Since roughly 40% of S&P 500 companies’ sales are generated abroad, equity strategists expect the strong U.S. dollar will weigh heavily on corporate earnings as the third-quarter corporate reporting season begins in earnest this week.
The ICE U.S. Dollar Index
a gauge of the dollar’s strength against a basket of its main rivals, rose 7.2% during the third quarter, marking its best quarterly performance in seven years. The index has risen more than 18% since the start of the year through Wednesday, according to FactSet data.
See: A rampaging U.S. dollar just booked its strongest quarter in at least 7 years as investors search for safety
Analysts presently expect S&P 500 index members to see earnings growth of 2.4% this quarter, according to FactSet. Wall Street forecasts tend to be conservative, and companies tend to overshoot, like they did last quarter.
But if earnings end up being in line with the consensus, it would mark the worst quarterly earnings performance since the third quarter of 2020, according to John Butters, senior earnings analyst at FactSet. And the strong dollar would be among the factors most to blame.
Typically, companies that generate a large chunk of their sales abroad are more vulnerable to fluctuations in exchange rates.

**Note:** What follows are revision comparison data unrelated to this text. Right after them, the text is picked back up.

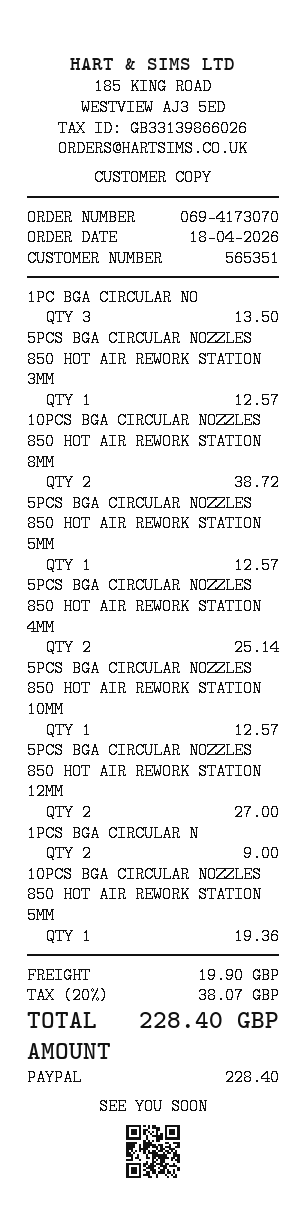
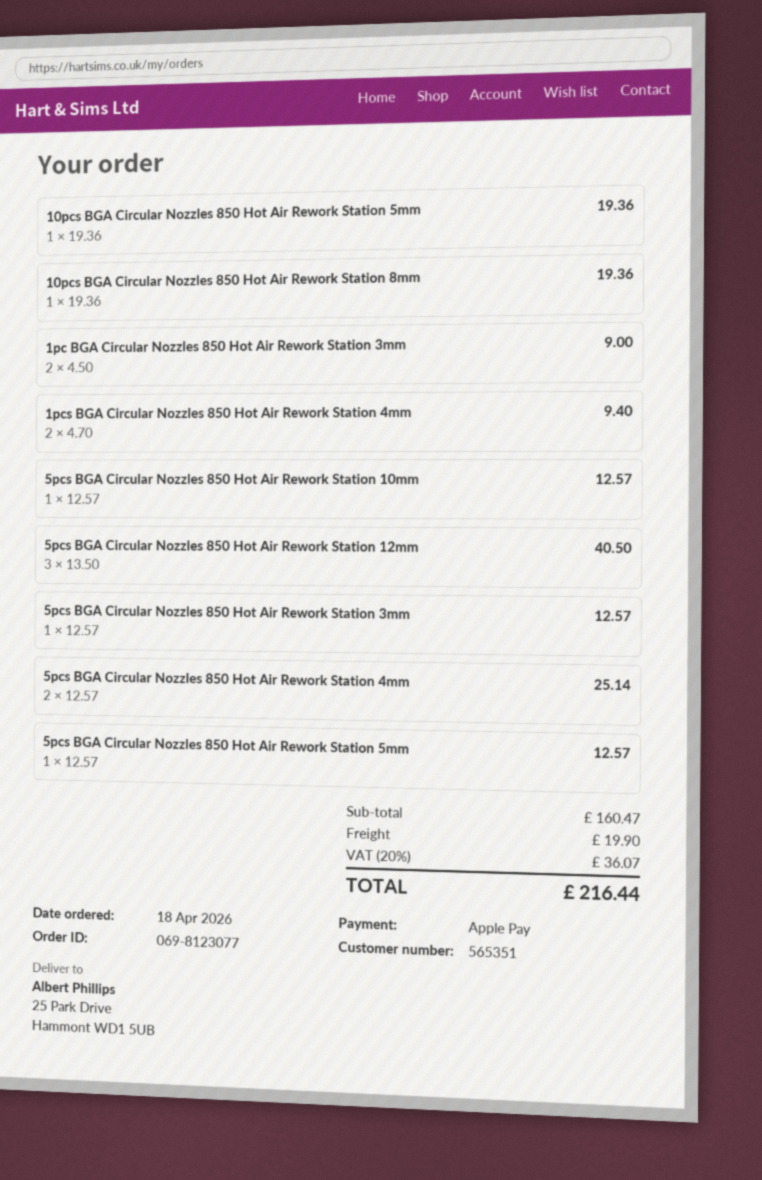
order number: 069-4173070 -> 069-8123077
payment method: PayPal -> Apple Pay
1PC BGA CIRCULAR NO: 3 for 13.50 -> 2 for 9.00
10PCS BGA CIRCULAR NOZZLES 850 HOT AIR REWORK STATION 8MM: 2 for 38.72 -> 1 for 19.36
5PCS BGA CIRCULAR NOZZLES 850 HOT AIR REWORK STATION 12MM: 2 for 27.00 -> 3 for 40.50
1PCS BGA CIRCULAR N: 2 for 9.00 -> 2 for 9.40
tax: 20% = 38.07 -> 20% = 36.07
total: 228.40 -> 216.44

And there are some S&P 500 component companies that generate nearly all of their sales abroad. A list of the S&P 500 components with the largest foreign sales exposure can be found below.
% of sales from abroad
Philip Morris International Inc.
Monolithic Power Systems, Inc.
Lam Research Corporation
NXP Semiconductors NV
Applied Materials Inc.
Arista Networks Inc.
The companies listed above include constituents of the S&P 500 consumer staples sector, the health-care sector, materials and the information technology sector — with semiconductor makers or suppliers (in the case of Applied Materials) representing a majority of the names on the list above.
Huw Roberts, head of analytics at Quant Insight in London, found that semiconductors tend to be among the industries most vulnerable to a strong dollar.
Roberts calculated that for every increase of one standard deviation in the value of the dollar against the yuan and a trade-weighted basket of rivals, the iShares Semiconductor ETF
should decline by 3.2%.
Looking at the dollar’s impact on a sector-by-sector basis, CFRA Chief Investment Strategist Sam Stovall said in a note to clients that the tech-heavy communications services sector could see the biggest impact from a strong dollar among the S&P 500’s 11 sectors.
Stovall said in a note to clients that the strong dollar could shave “at least 600 to 800 basis points” off the performance of the communications services sector as a whole.
This has already largely been factored into analysts expectations. According to Stovall, analysts see earnings contracting 13.8% on an annualized basis, the worst expected performance among the index’s 11 sectors.
Stovall also expects large restaurant chains, which are a subset of the consumer discretionary sector, to see some blowback from the strong dollar as it eats into earnings gleaned from their restaurants abroad.
“Companies with significant international exposure will likely face meaningful headwinds, given the continued strength in the dollar and the weaker macrobackdrop abroad,” he said.
A small percentage of S&P 500 companies have already reported their earnings for the quarter ended Sept. 30. Of those, several have cited the dollar as a headwind, according to FactSet’s Butters.
These include McCormick & Co.
and Nike Inc.
Because of this, the strong dollar already ranks among the top concerns for early-reporting companies, with the number citing the dollar as a headwind increasing to 10, up from 7 during the same period last quarter, according to Butters.
Large exporters are also at risk of seeing blowback from the strong dollar due to sales of domestically produced goods, according to a team of analysts at Glenmede.
Among the two largest exporters in the U.S., only one, the packaging maker International Paper Company
is included in the S&P 500 (the other is the privately-led Koch Industries, according to data from Statista).
Meanwhile, a team of analysts at Deutsche Bank expect megacap growth companies like Meta Platforms Inc.
and Apple Inc.
will see a significant negative earnings impact from the dollar.
Investors looking for shelter from the exchange-rate impact should consider buying small- or mid-cap companies or stock indexes focused on those companies like the the S&P SmallCap 600 Index
or the S&P MidCap 400
But within the S&P 500, only a couple of sectors are domestically-focused enough to offer succor from the rampaging dollar.
“Only the more domestic-focused sectors, such as real-estate and utilities, are less exposed to these effects,” the Glenmede analysts wrote.